Krajkowo. Ksiądz narzucił wiernym opłaty za kolędę. Duchowny się tłumaczy
Proboszcz z parafii pw. Trójcy Świętej w Krajkowie narzucił parafianom konkretne kwoty za przyjęcie go na kolędę. Większą sumę przekazać musiały rodziny - poinformował portal "Płońsk w Sieci".
Swoją "ofertę" ksiądz parafii pw. Trójcy Świętej w Krajkowie (gmina Raciąż) przedstawił w internecie. Duchowny za pomocą komunikatu zaproponował wiernym, że jeśli chcą oni przyjąć go po kolędzie, powinni oczekiwać na niego przed domem. Z kolei mieszkańcy bloków mieliby zostawić w drzwiach święty obrazek lub kartkę z napisem "zapraszamy".
Ksiądz w swoim ogłoszeniu zamieścił też kwoty, jakie parafianie musieliby przygotować, aby mógł ich on odwiedzić. Osoby będące rodziną miały przygotować 200 zł, natomiast ci mieszkający samemu 100 - podaje "Płońsk w Sieci".
Sprawę duchownego skomentowała już kuria diecezjalna w Płocku. "Uprzejmie informuję, że odbyła się rozmowa z ks. proboszczem.

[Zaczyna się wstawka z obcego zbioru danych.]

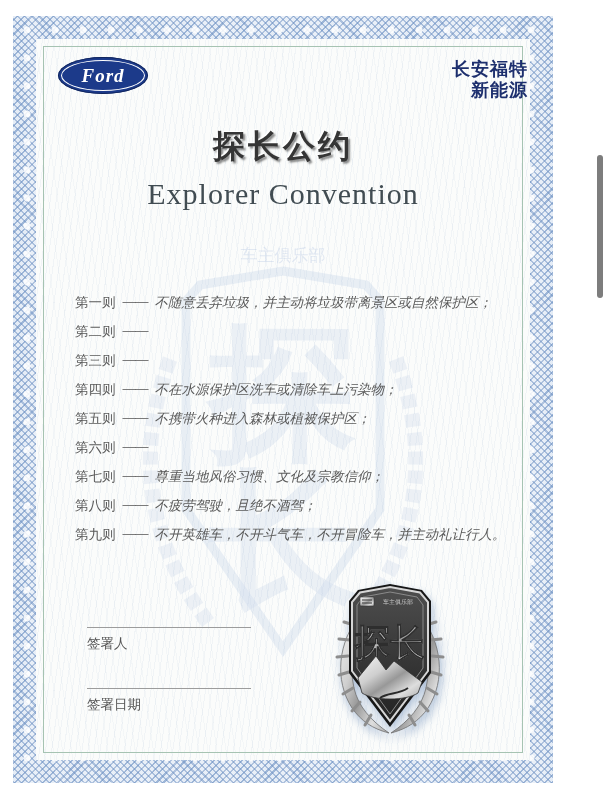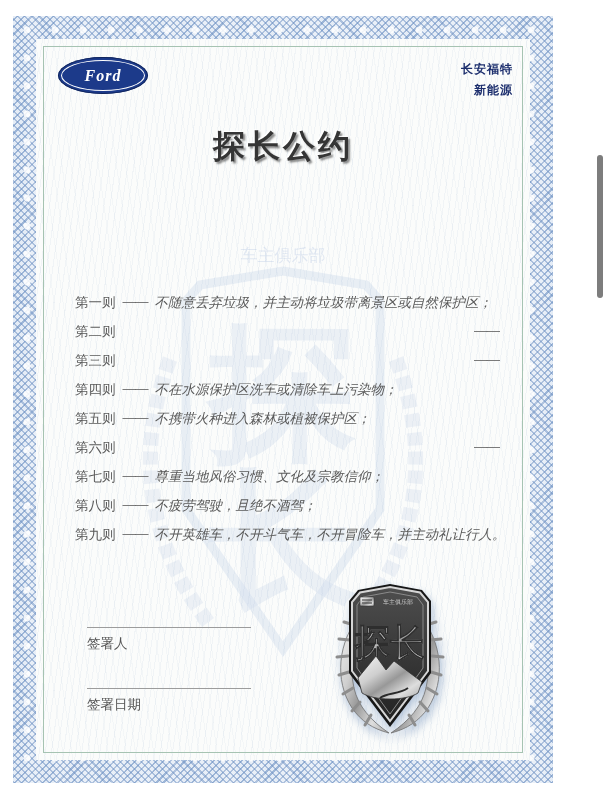"Ford" .ford-script { font-size: 16px -> 19px }
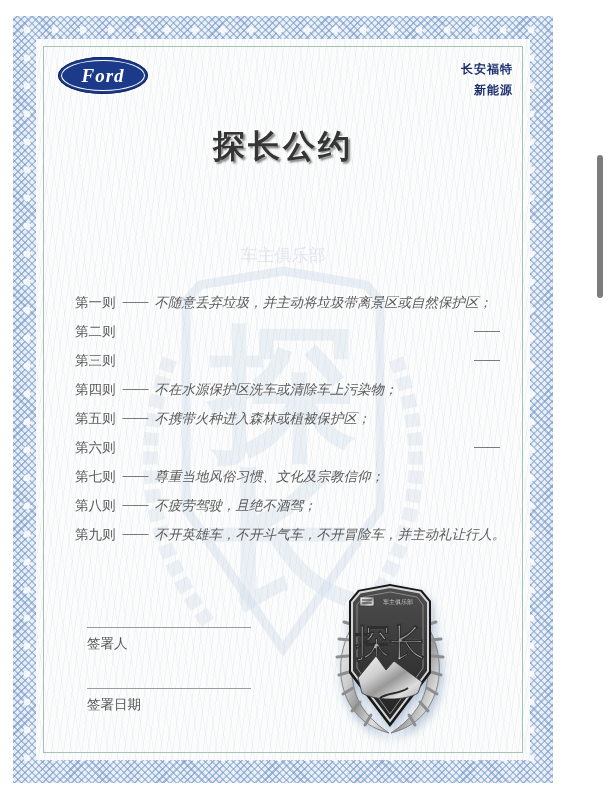"长安福特" .company { font-size: 12px -> 18px; right: 17px -> 2px }
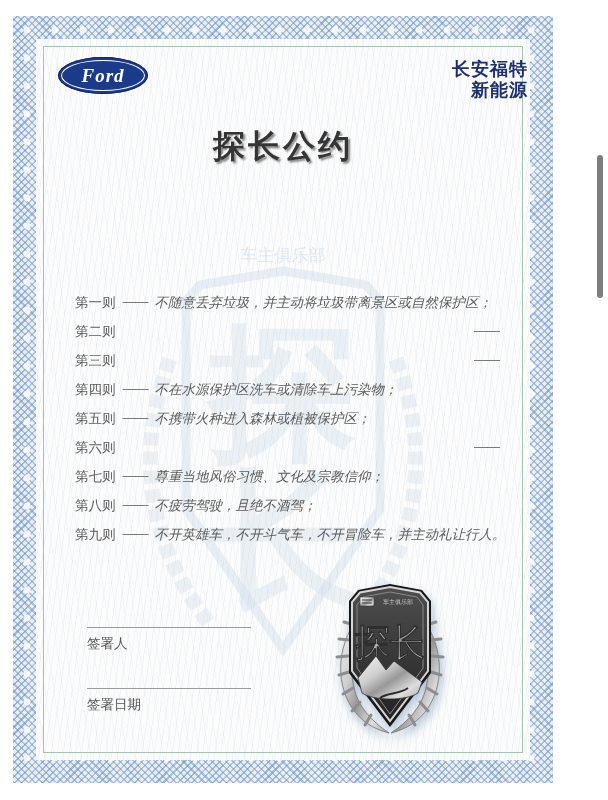"Explorer Convention" div.title-en { html: none -> <div>Explorer Convention</div> }
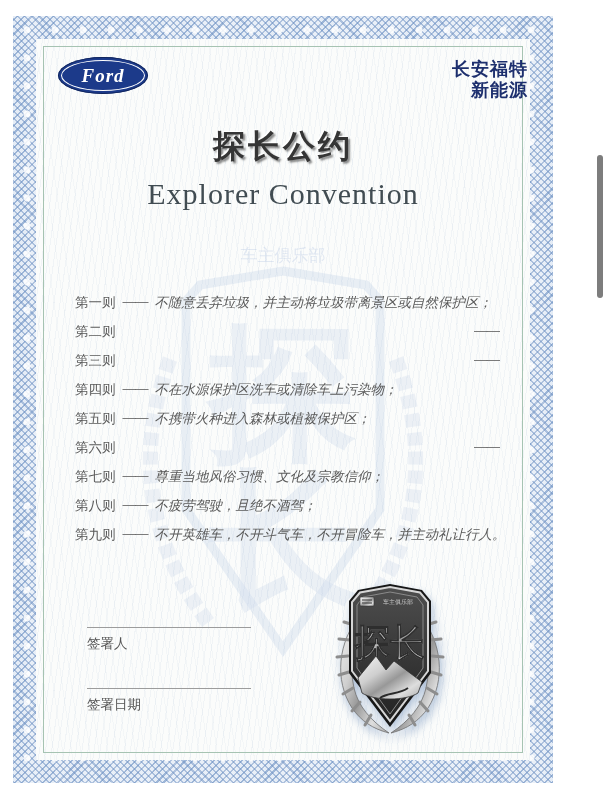"第一则" .rule-row { justify-content: space-between -> none }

Przyznał on, że jego wpis na stronie internetowej parafii, dotyczący wysokości ofiary kolędowej, jest niestosowny. Zobowiązał się, że skoryguje tę informację i przeprosi parafian" - poinformowała w rozmowie z portalem rzeczniczka kurii Elżbieta Grzybowska.
Do swojego zachowania odniósł się też sam proboszcz. "Odwiedzam zgodnie z jedną z form zaproponowaną przez biskupa rodziny, które zapraszają kapłana, zachowując wymogi sanitarne. Nikogo nigdy nie dyskryminowałem i nie dyskryminuję za to, że nie włączył się w prace budowano-remontowe, prowadzone w parafii. Są parafianie, którzy doceniają moją pracę kapłańską, duszpastersko-administracyjną, ale są i tacy, którym to nie odpowiada. Proszę o wybaczenie kogo uraziłem" - powiedział ks. proboszcza Zbigniewa Kluby.
Zobacz też: Szczepienia polityków PiS poza kolejnością? Rzecznik rządu komentuje nieoficjalne informacje
Źródło: "Płońsk w Sieci"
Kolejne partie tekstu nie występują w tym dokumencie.